Louis Aragon, poète français du XXe siècle, participe activement au premier conflit mondial et témoigne de la Première Guerre mondiale (1914-1918) dans son poème intitulé « La guerre et ce qui s’ensuivit » publié en 1956 dans Le Roman inachevé. Dans Le Roman inachevé, l'écrivain se penche sur sa vie passée dans un recueil qui prend la forme d'une autobiographie poétique, où il pèse le poids des rêves et des souffrances, des amours, des déceptions et des échecs. Le mot « roman » est à entendre ici au sens médiéval : « récit en vers français (en roman) et non en latin ; depuis le XIIe siècle, « roman » se dit d'« un récit en vers contant des aventures ».Dans ce poème, Aragon nous replonge à la fois dans le train qui emmène son régiment au front et au pied du monument aux morts sur lequel sont inscrits tous les noms de ses frères d'armes tombés au combat. L'émotion côtoie l'humour noir, et le poète est tiraillé entre les larmes et la révolte contre l’État et contre les officiers qui ont encouragé des massacres inutiles.

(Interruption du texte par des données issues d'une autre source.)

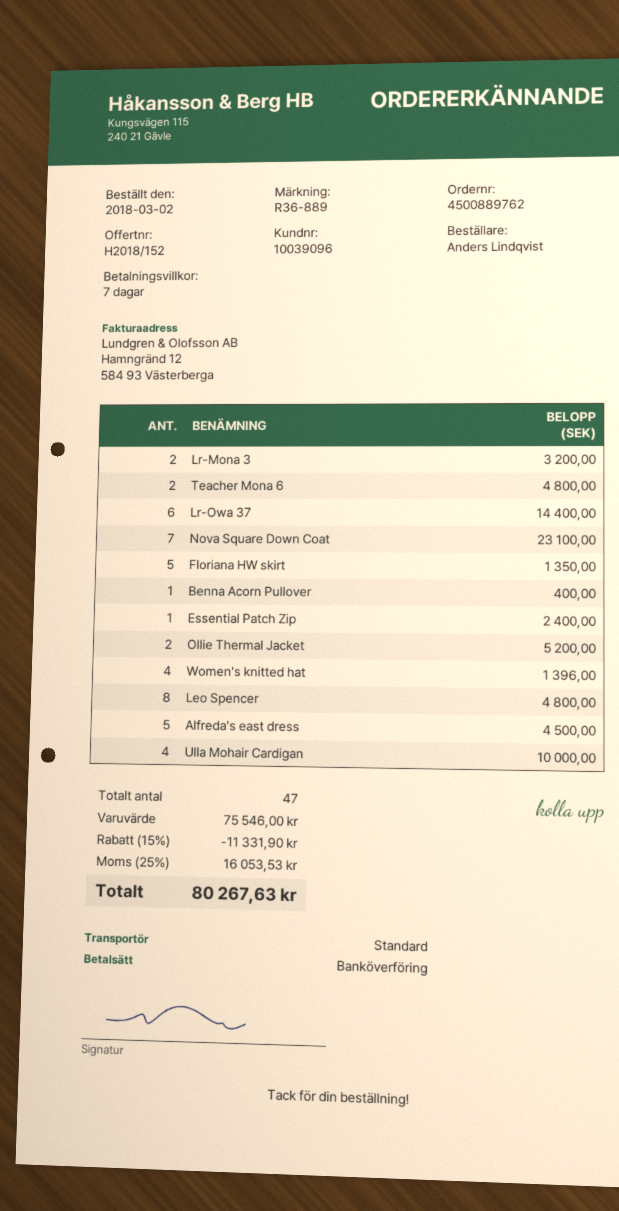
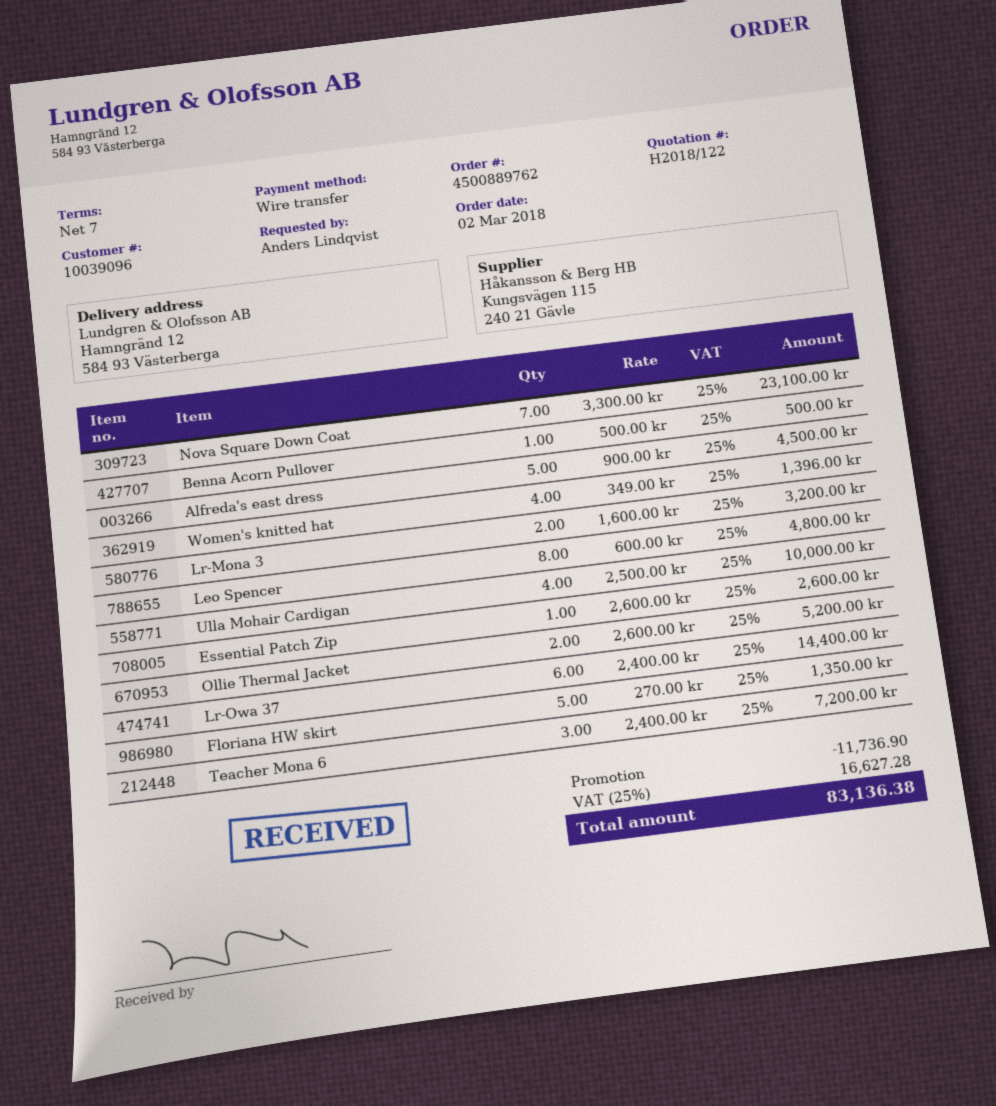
quote number: H2018/152 -> H2018/122
Teacher Mona 6: 2 for 4800.00 -> 3 for 7200.00
Benna Acorn Pullover: 1 for 400.00 -> 1 for 500.00
Essential Patch Zip: 1 for 2400.00 -> 1 for 2600.00
discount: 11331.90 -> 11736.90
tax: 25% = 16053.53 -> 25% = 16627.28
total: 80267.63 -> 83136.38

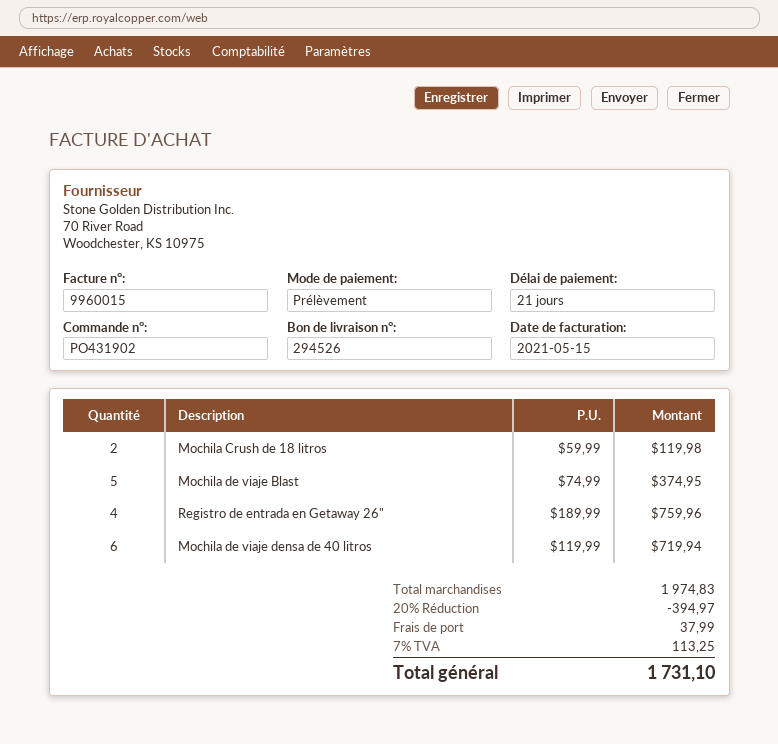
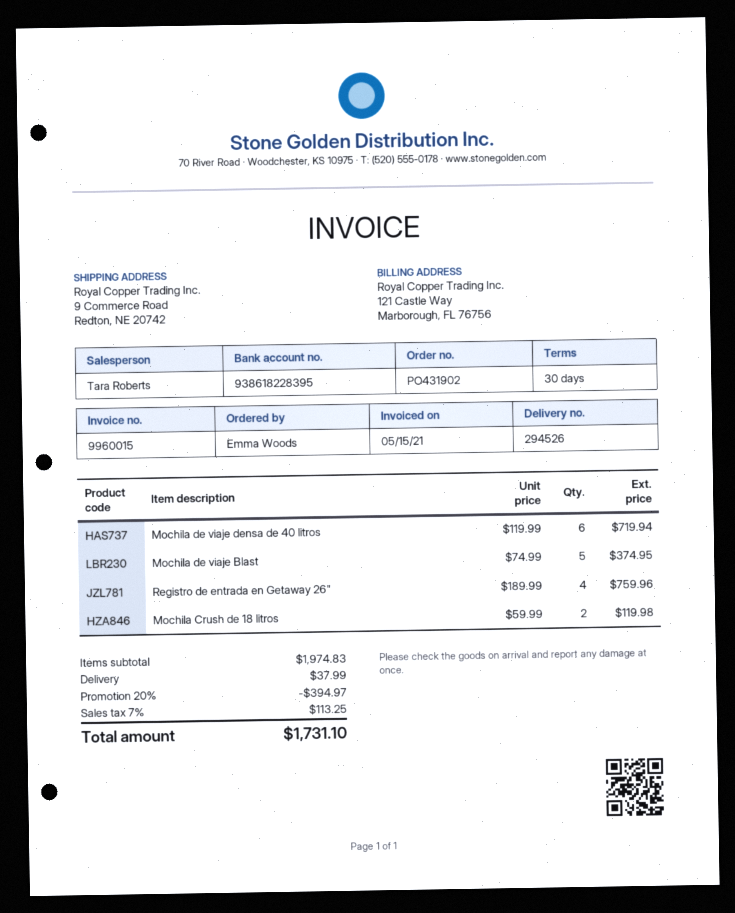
payment terms: 21 days -> 30 days

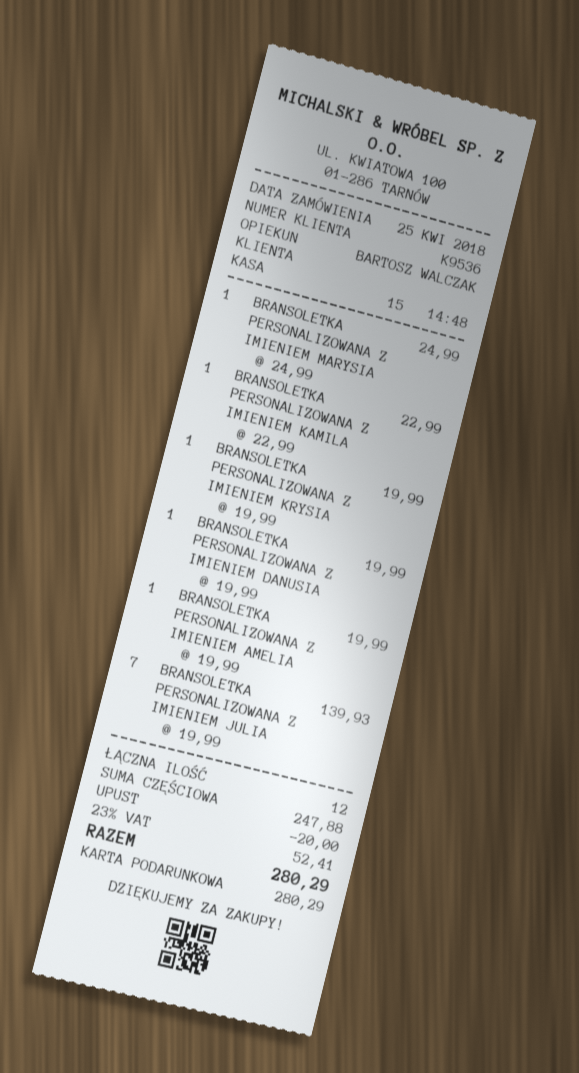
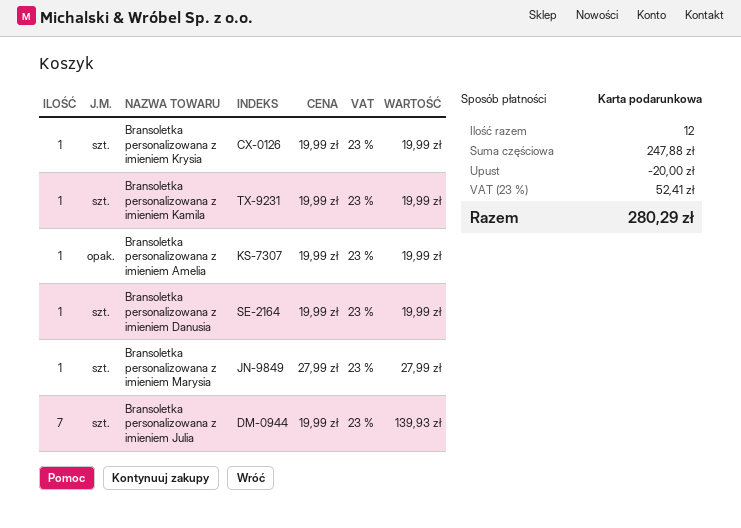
BRANSOLETKA PERSONALIZOWANA Z IMIENIEM MARYSIA: 1 x 24.99 = 24.99 -> 1 x 27.99 = 27.99
BRANSOLETKA PERSONALIZOWANA Z IMIENIEM KAMILA: 1 x 22.99 = 22.99 -> 1 x 19.99 = 19.99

On lit surtout une vraie complicité entre le poète survivant et ses amis morts au champ d'honneur. Ce poème est dédié à ses frères d’armes appartenant au même régiment ayant pris le train afin de rejoindre le front. Nous allons donc nous demander comment Louis Aragon parvient à rendre hommage à ses frères d’armes, à ses amis disparus. Dans un premier temps nous aborderons le contraste entre le passé et le présent, puis nous découvrirons l’hommage à ses amis.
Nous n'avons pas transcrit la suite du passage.